_Data shown_:
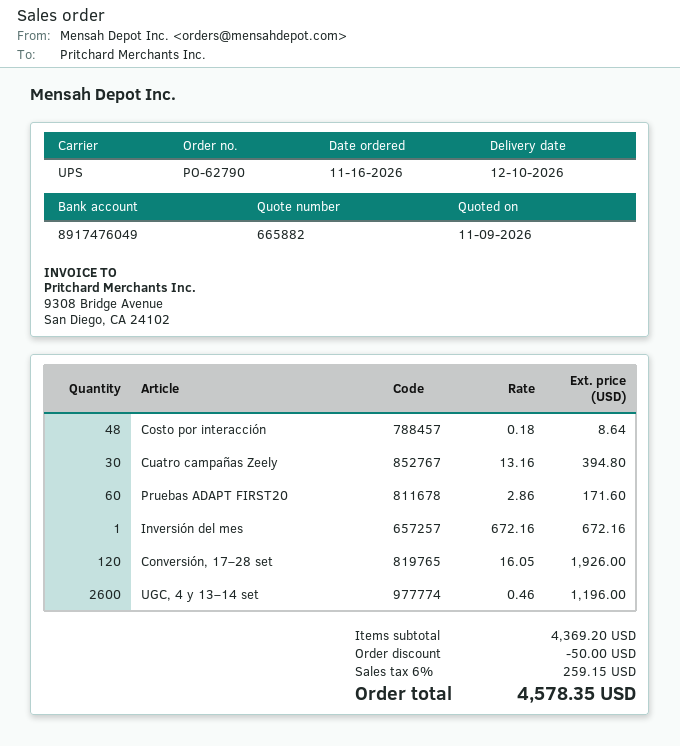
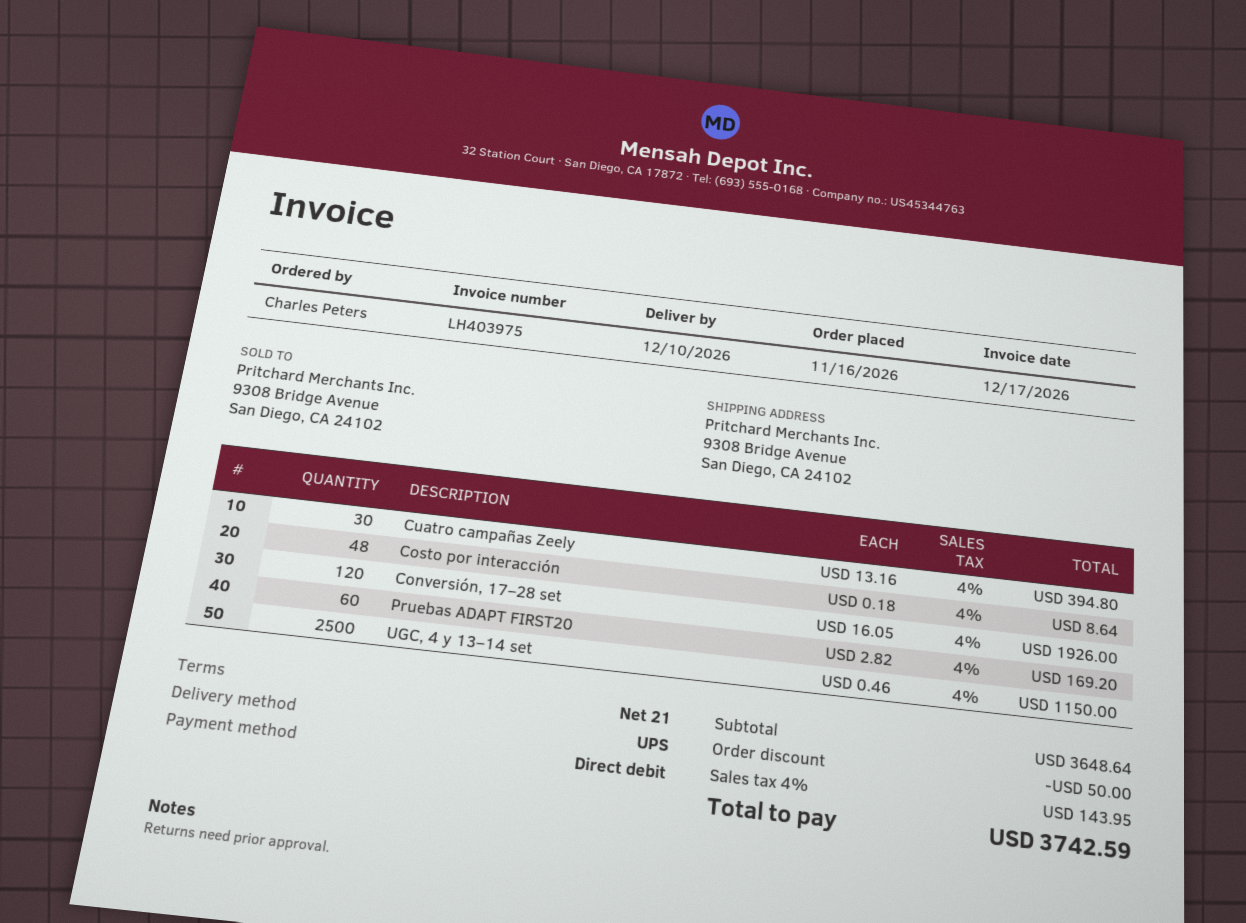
Pruebas ADAPT FIRST20: 60 x 2.86 = 171.60 -> 60 x 2.82 = 169.20
Inversión del mes: 1 x 672.16 = 672.16 -> none
UGC, 4 y 13–14 set: 2600 x 0.46 = 1196.00 -> 2500 x 0.46 = 1150.00
subtotal: 4369.20 -> 3648.64
tax: 6% = 259.15 -> 4% = 143.95
total: 4578.35 -> 3742.59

_The problem_:
Copy the records exactly as they appear, leaving every picture out.

_Written response_:
Pruebas ADAPT FIRST20: 60 x 2.86 = 171.60 -> 60 x 2.82 = 169.20
Inversión del mes: 1 x 672.16 = 672.16 -> none
UGC, 4 y 13–14 set: 2600 x 0.46 = 1196.00 -> 2500 x 0.46 = 1150.00
subtotal: 4369.20 -> 3648.64
tax: 6% = 259.15 -> 4% = 143.95
total: 4578.35 -> 3742.59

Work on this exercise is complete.